Big O Notation

Understanding time and space complexity

What Is Big O Notation?

Big O notation is a mathematical notation used in computer science to describe the upper bound or worst-case scenario of an algorithm's runtime complexity in terms of the input size. It provides a standardized and concise way to express how an algorithm's performance scales as the input size grows.

Why Do We Need Big O?

Not all code is created equal. Some solutions are fast and efficient; others are slow and break down when the data gets big. Big O helps us measure how well our code scales as input grows.

Whether you're writing a search algorithm for 10 users or 10 million, Big O lets you reason about performance before you even run the code - which is key if you care about speed, cost, or user experience.

Why Does It Matter?

Big O helps you:

  • Compare algorithms - Know which one handles large inputs better.
  • Predict performance - Understand how code will scale as data grows.
  • Optimize wisely - Focus on the slowest part of your code.
  • Plan resources - Be smart about memory or CPU usage.
  • Solve problems better - Pick the right tools and data structures.

This is not just interview trivia - software engineers reach for Big O on the job whenever they choose a data structure, design a database query, or debug why a feature slows to a crawl once real user data hits it.

What Is Time Complexity?

Time complexity tells you how the number of steps in your algorithm grows with input size.

It doesn't measure actual seconds - it shows how the work grows as your input grows. For example, doubling the input might double the work (O(n)), or quadruple it (O(n²)). Push the input 10× larger and that O(n²) cost balloons 100×.

It's a way to predict how your code will scale - before you ever run it and time it.

What Is Space Complexity?

Space complexity is how much memory your algorithm needs to run - not just for the input, but for any extra variables, data structures, or recursive calls.

Think of it as:

Space Complexity = Input Space + Extra (Auxiliary) Space

Efficient code often balances time and space. Using more memory might speed things up - or vice versa. Big O helps you think through those trade-offs.

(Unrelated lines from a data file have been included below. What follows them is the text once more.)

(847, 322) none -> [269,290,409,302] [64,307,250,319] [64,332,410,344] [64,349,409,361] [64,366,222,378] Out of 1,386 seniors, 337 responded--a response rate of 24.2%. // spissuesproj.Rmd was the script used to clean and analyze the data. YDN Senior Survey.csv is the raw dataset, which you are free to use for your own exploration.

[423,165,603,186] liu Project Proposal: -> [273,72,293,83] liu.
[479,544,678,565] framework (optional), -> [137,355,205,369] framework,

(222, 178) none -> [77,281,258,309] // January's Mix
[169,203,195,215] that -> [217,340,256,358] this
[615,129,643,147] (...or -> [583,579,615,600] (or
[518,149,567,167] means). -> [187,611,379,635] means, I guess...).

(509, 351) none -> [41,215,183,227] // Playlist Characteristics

Big O Notation - Formal Rules

  • Ignore constants: O(2n) → O(n); O(0.5n²) → O(n²)
  • Discard lower-order terms: O(n² + n) → O(n²)

Time Complexity

Constant Time: O(1)

No matter how large the input, the algorithm will always take the same amount of time to complete.

Example: Accessing an element in an array by index.

def get_first(my_list):
    return my_list[0]

The function above will require only one execution step whether the above array contains 1, 100, or 1000 elements. As a result, the function is in constant time with time complexity O(1).

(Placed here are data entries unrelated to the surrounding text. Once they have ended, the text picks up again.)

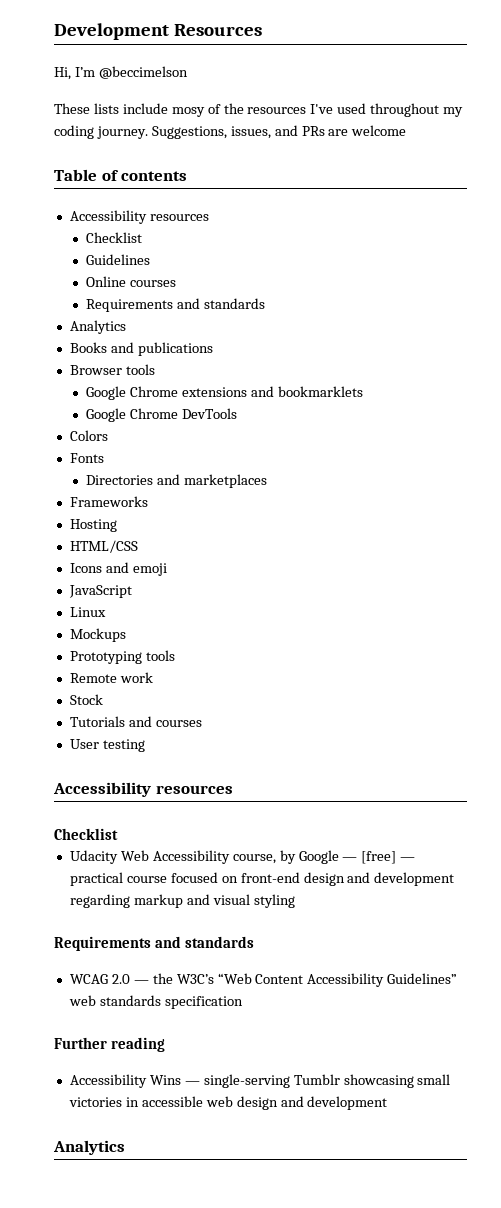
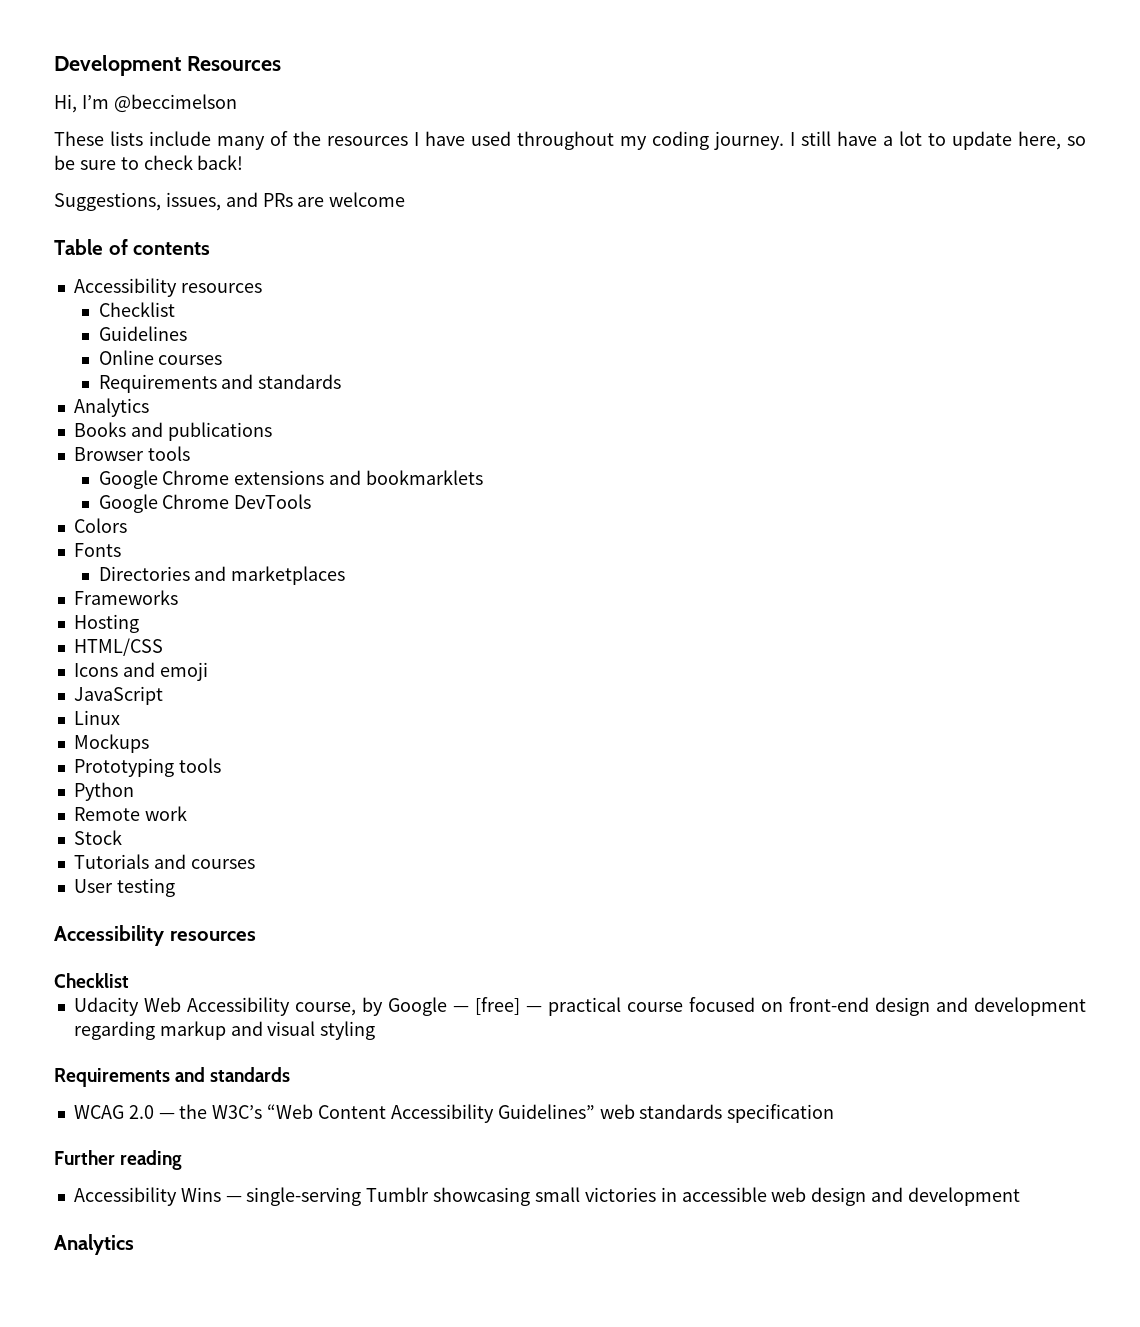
[171,107,205,117] mosy -> [217,136,265,150] many
[310,104,334,114] I've -> [414,131,465,146] I have
(148, 132) none -> [790,131,1086,150] [54,155,244,170] I still have a lot to update here, so be sure to check back! //
(175, 655) none -> [73,782,134,801] // Python

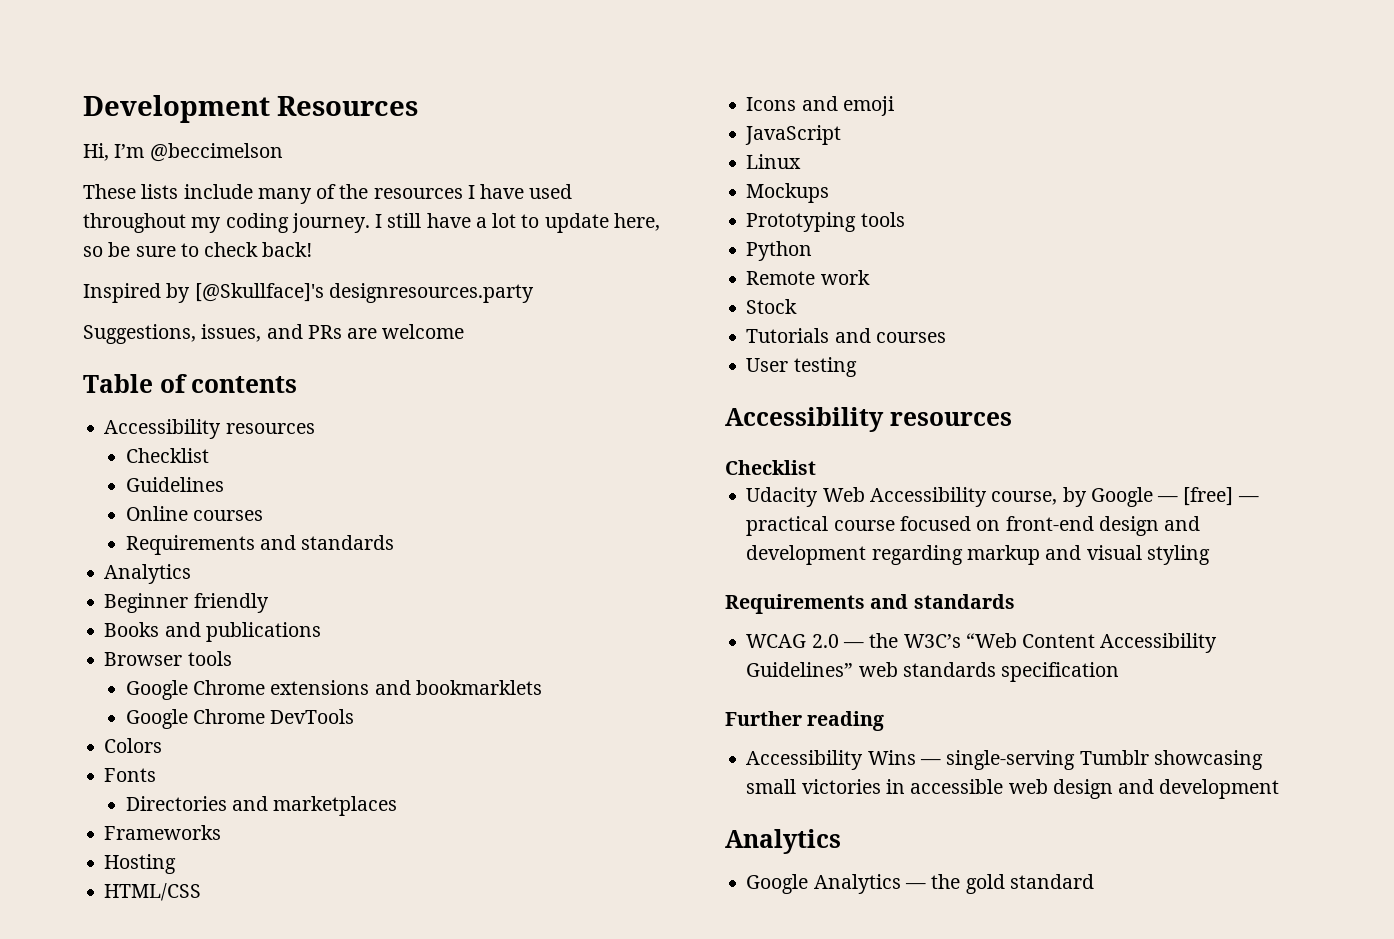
(244, 162) none -> [83,283,534,303] // Inspired by [@Skullface]'s designresources.party
(149, 407) none -> [104,593,269,613] // Beginner friendly
(134, 1244) none -> [746,874,1094,894] // Google Analytics — the gold standard

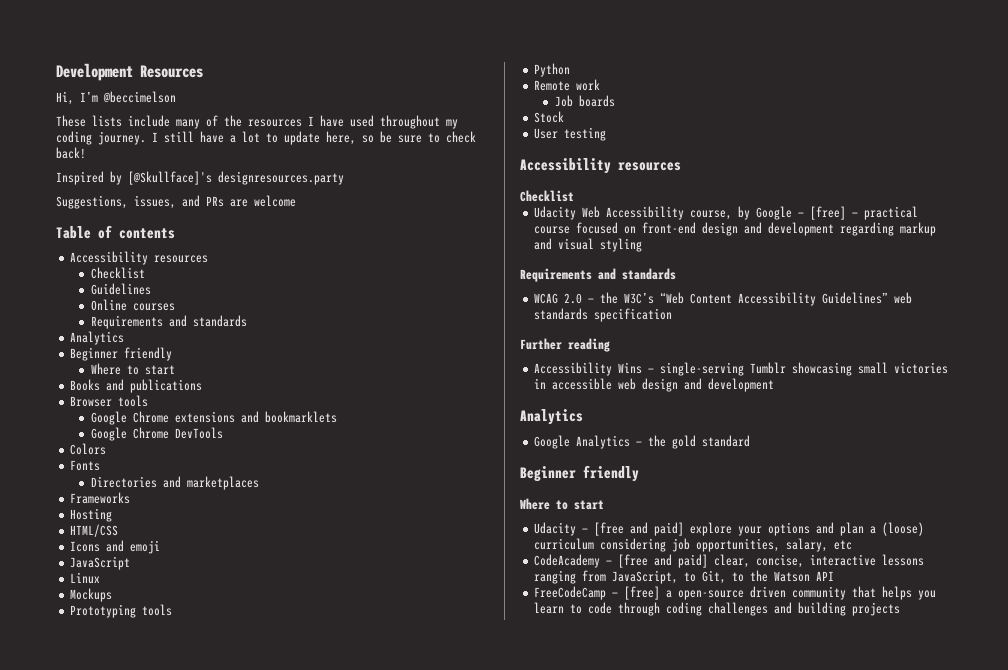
(269, 603) none -> [91,363,176,375] // Where to start
(870, 277) none -> [555,95,616,107] // Job boards
[746,328,946,343] // Tutorials and courses -> (565, 117) none
(1094, 881) none -> [520,465,639,482] [520,498,604,510] [534,522,925,536] [534,538,853,552] [534,554,925,568] [534,570,835,584] [534,586,937,600] [534,602,901,616] // Beginner friendly // Where to start // Udacity — [free and paid] explore your options and plan a (loose) curriculum considering job opportunities, salary, etc // CodeAcademy — [free and paid] clear, concise, interactive lessons ranging from JavaScript, to Git, to the Watson API // FreeCodeCamp — [free] a open-source driven community that helps you learn to code through coding challenges and building projects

💡 Key Insight: Fixed Constants Are Still O(1)

Even when you iterate over a fixed, unchanging collection like the English alphabet, it's still considered O(1) constant time.

def count_vowels_in_alphabet():
    alphabet = "abcdefghijklmnopqrstuvwxyz"
    vowels = "aeiou"
    count = 0
    for letter in alphabet:  # Always exactly 26 iterations
        if letter in vowels:
            count += 1
    return count

This function is O(26), but since 26 is a constant that never changes regardless of input size, we simplify it to O(1).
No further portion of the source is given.